Thursday, May 30, 2013

God Doesn't Want You To Be Happy: Hemlock Grove and Dysfunctional Christianity

Hemlock Grove, Eli Roth, Netflix, horror, TV show, werewolves

by Charity Erickson 

Eli Roth’s Netflix series Hemlock Grove impressed me with its ambitious scope. It is a pretty straightforward murder-mystery—it follows the investigation into a series of grizzly killings in small-town Pennsylvania. Over time, it becomes an homage to the horror genre (replete with punishing attitudes toward female sexuality, unfortunately), overflowing with allusions to classic literature and film.

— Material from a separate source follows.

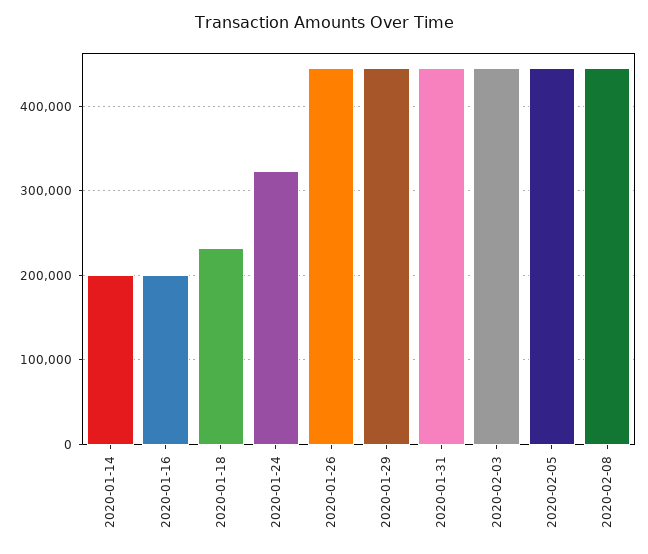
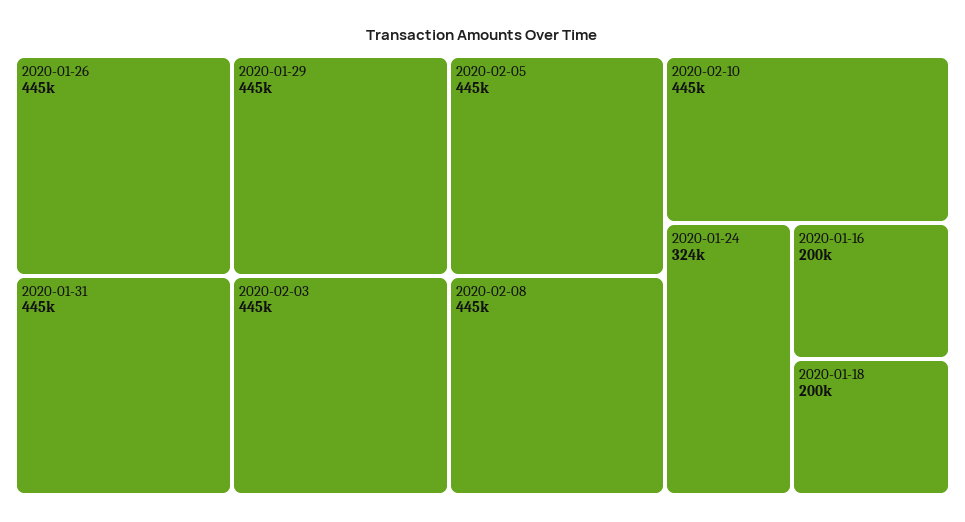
2020-01-14: 200000 -> none
2020-01-18: 230000 -> 200000
2020-02-10: none -> 445000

Ubiquitous symbolism invokes Freud, Lao Tzu, mythic themes, and “the hero’s journey.” There’s also a really sweet vampire-werewolf bromance.

The structure is recursive—there are points of plot and dialogue that do not make sense until you go back after watching the season in its entirety.  Because of this, I almost gave up on the show after the first two episodes; I kept feeling like I must have missed something. I don’t know if this structural risk makes the series more entertaining or more frustrating, but it certainly makes it fun fodder for English-major nerdery.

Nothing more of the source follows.